二人は少し離れて並べられ、メイザースが耳慣れない呪文を唱えて印を結ぶのを見守った。ロッドが一閃し、奇妙な風に煽られても身じろぎ一つせずに耐えた。
すべての手順を終えたらしい老人が、伺いを立てるような口調で問う。
「……どうだ?」
「特に何も変わった感じは……」
答えたのはカミューだ。自身の緋色の騎士服を確かめ、マイクロトフに目を向ける。
「おまえは?」
「おれも変化なし、だ」
内心、カミューの身体に成り代わるとはどんなだろうと子供のように胸を弾ませていた。彼の剣技を見るたび感じるように、身が軽く思えるのだろうか。
自分の姿を鏡越しでなく目撃するのも興味深い体験だろうと考えていた。カミューの目に映る自分が、望むほどに雄々しく逞しくあるといい、そんな期待も兆していた。

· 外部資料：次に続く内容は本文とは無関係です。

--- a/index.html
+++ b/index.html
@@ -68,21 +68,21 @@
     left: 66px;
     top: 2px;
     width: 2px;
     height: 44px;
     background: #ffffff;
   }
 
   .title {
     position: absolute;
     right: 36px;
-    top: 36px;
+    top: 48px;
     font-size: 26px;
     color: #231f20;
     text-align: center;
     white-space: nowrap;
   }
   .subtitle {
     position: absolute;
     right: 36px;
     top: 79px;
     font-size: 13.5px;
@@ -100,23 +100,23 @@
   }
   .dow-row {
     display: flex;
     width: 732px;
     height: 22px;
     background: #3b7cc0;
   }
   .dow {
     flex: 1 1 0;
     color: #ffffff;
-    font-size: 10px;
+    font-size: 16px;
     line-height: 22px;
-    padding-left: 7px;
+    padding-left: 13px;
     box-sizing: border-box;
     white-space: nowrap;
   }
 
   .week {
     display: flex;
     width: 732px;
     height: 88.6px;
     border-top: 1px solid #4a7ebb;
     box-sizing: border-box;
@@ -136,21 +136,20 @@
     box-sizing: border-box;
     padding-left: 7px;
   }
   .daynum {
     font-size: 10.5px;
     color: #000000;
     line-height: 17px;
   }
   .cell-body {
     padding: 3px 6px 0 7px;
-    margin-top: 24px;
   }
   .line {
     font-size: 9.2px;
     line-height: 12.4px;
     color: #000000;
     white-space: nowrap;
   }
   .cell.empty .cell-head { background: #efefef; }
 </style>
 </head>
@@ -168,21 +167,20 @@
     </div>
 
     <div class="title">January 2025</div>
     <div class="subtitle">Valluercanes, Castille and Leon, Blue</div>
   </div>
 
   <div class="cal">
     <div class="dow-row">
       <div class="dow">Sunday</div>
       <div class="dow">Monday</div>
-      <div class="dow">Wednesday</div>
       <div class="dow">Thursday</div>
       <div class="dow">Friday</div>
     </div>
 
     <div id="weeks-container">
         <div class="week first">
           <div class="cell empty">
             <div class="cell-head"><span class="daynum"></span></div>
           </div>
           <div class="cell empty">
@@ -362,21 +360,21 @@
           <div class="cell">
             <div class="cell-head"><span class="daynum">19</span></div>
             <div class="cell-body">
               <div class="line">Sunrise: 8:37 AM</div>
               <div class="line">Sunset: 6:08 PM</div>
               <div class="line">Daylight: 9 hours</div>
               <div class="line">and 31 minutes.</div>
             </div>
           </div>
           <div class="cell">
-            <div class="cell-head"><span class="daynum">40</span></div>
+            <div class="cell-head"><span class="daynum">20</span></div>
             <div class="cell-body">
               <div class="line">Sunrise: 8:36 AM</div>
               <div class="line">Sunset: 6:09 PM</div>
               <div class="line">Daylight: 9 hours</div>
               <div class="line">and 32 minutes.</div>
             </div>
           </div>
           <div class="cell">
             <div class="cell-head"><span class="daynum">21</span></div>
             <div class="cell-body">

だから魔術が成功しなかったのは本当に残念で、声音にも落胆が滲む。魔術師が味わっている失意はそれ以上なのだという配慮を忘れてしまうほどだった。
「むう……駄目だったか」
メイザースは口惜しげに呻き、眉間に皺を寄せた。何が悪かったのかと思案を重ねる男をカミューが柔らかく慰撫する。
「けれど、一度は成功しているのです。魔法がレベル毎に威力を増すように、人間ほどの大きさの対象に施すには術の力が弱かったのではないでしょうか」
「そうか……そうかもしれんな、成程……」
独言のように応じてから、彼は長く息をついた。
「とは言え、今よりも術を強めるとなると、流石にいきなり人に試すのは憚られる。すまなかったな、二人とも。後は何処ぞの魔物にでも試してみるとしよう」
悄然として背を向けるメイザースを見送りながら、心から術の完成を祈らずにはいられない二人であった。